Whitnum to state elections offcials: put me 2016 ballot

Lee Whitnum attends the Greenwich Democratic Town Committee's annual campaign kickoff and picnic at the Garden Education Center in Cos Cob, CT on Saturday, September 10, 2011.

Lee Whitnum attends the Greenwich Democratic Town Committee’s annual campaign kickoff and picnic at the Garden Education Center in Cos Cob, CT on Saturday, September 10, 2011.

Lee Whitnum is still stewing over the way she says the state’s mainstream political establishment dismissed her candidacy for the U.S. Senate in 2012.

In a letter to Secretary of the State Denise Merrill dated July 19, Whitnum is calling for a recount of the signatures she collected last year as part of an unsuccessful petition drive.

Whitnum claims that state election officials lost a packet containing “thousands of signatures” that she said would have put her over the hump of 7,500 names to earn a spot on the ballot.

Estranged from the Democratic Party after seeking its nomination, Whitnum came up short by 1,289 signatures.

“In the past and most recently, I’ve had a great deal of conflict with your disrespectful staff,” Whitnum wrote Merrill. “I would call to ask a simple question and I would be hung-upon and told disparaging remarks such as ‘your campaign is a joke and you are a joke.’ In my opinion it not the role of your staff members to decide who is a viable candidate. That is the role of the people.”

Av Harris, a spokesman for Merrill , disputed Whitnum’s claim that she was treated shabbily.

“Every member of the Elections Division within the Secretary of the State’s office that dealt with Ms. Whitnum did so in a professional and courteous manner,” Harris told Hearst Connecticut Newspapers Wednesday. “Ms. Whitnum’s campaign simply did not turn in enough signatures to qualify for the ballot. If she felt at the time that we handled her petitions in an irresponsible way or lost pages of signatures that disqualified for the ballot, she had every opportunity as a candidate and as a citizen of Connecticut to take us to court and have a judge rule on that question.”

Whitnum points out in her letter that she sued state elections officials, only to withdraw the lawsuit, a decision she says she now regrets.

She says the only equitable remedy is for the state to conduct a recount at the town level and, if she met the signature requirement, give her a spot on the ballot in 2016 when U.S. Sen. Richard Blumenthal, D-Conn., is up for re-election.

State elections officials characterized Whitnum’s request as not feasible.

“We will review this letter and we will be in touch with Ms. Whitnum, as we have done often,” Harris said. “But the notion that the Secretary of the State in any way has the legal authority to put someone on the ballot for a future election, you would have to change a lot of laws to empower the Secretary of the State to do that. Candidates qualify for the ballot through various means. It’s not within the authority of the Secretary of the State to decide who goes on the ballot.”

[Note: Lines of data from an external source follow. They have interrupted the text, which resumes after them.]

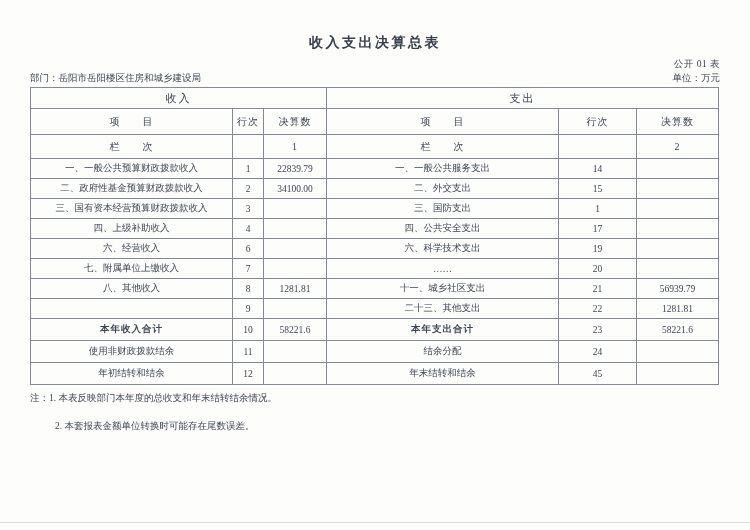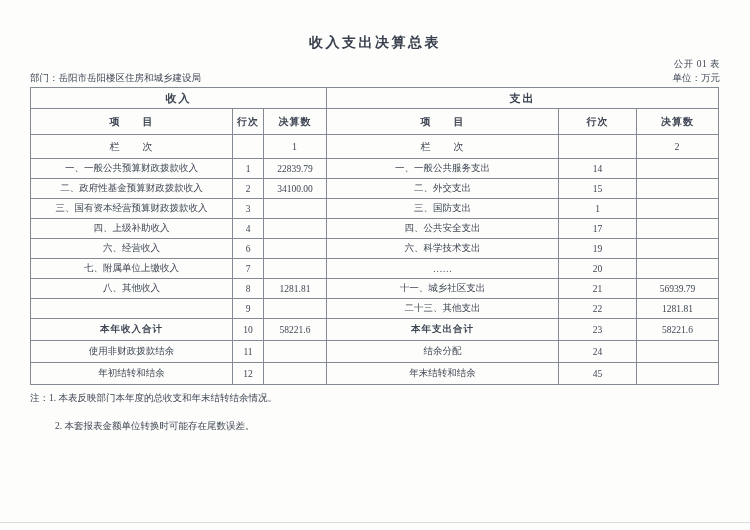"收入" tr.section-header td { font-weight: bold -> normal }
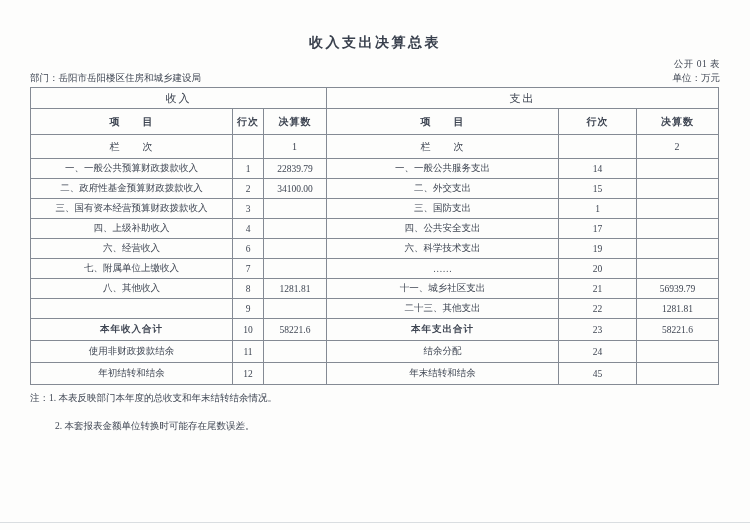"项 目" tr.col-header td { font-weight: 700 -> 400 }
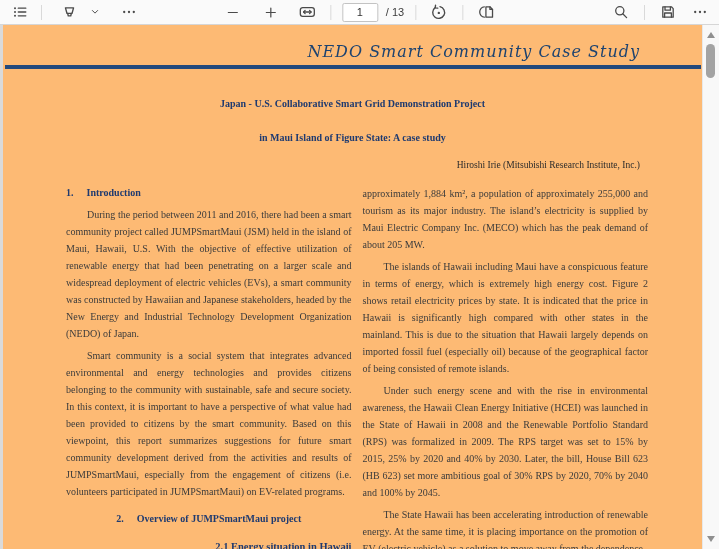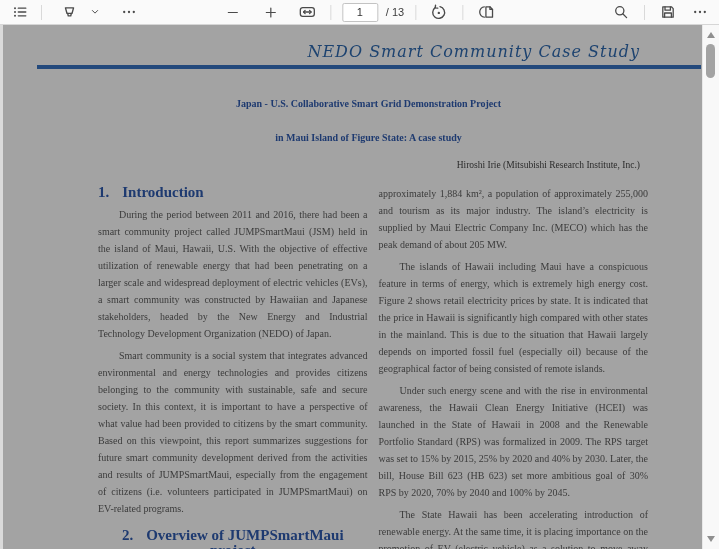"NEDO Smart Community Case Study" .page { background: #a3a3a3 -> #fdba74; padding-left: 32px -> none }
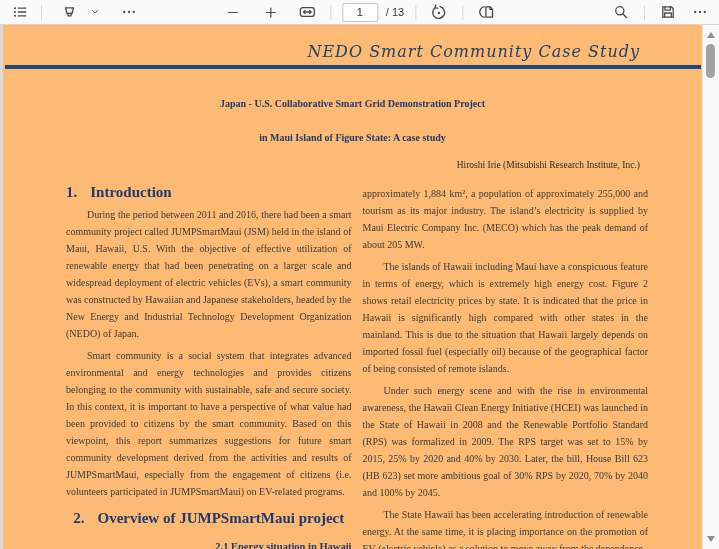"1. Introduction" .sec-heading { font-size: 15px -> 10px }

In 2010, Whitnum ran for Senate, but missed the state Democratic convention because she got lost. In 2008, she mustered 12 percent of the vote in the 4th District congressional primary against Jim Himes, who went on to win the general election against Republican incumbent Christopher Shays.

Controversy has followed Whitnum on the campaign trail, where her criticism of Israel’s alliance with the U.S. has spawned allegations of anti-Semitism.

Democratic leaders rebuked Whitnum last year when she called Chris Murphy, now the state’s junior U.S. senator, a “whore.”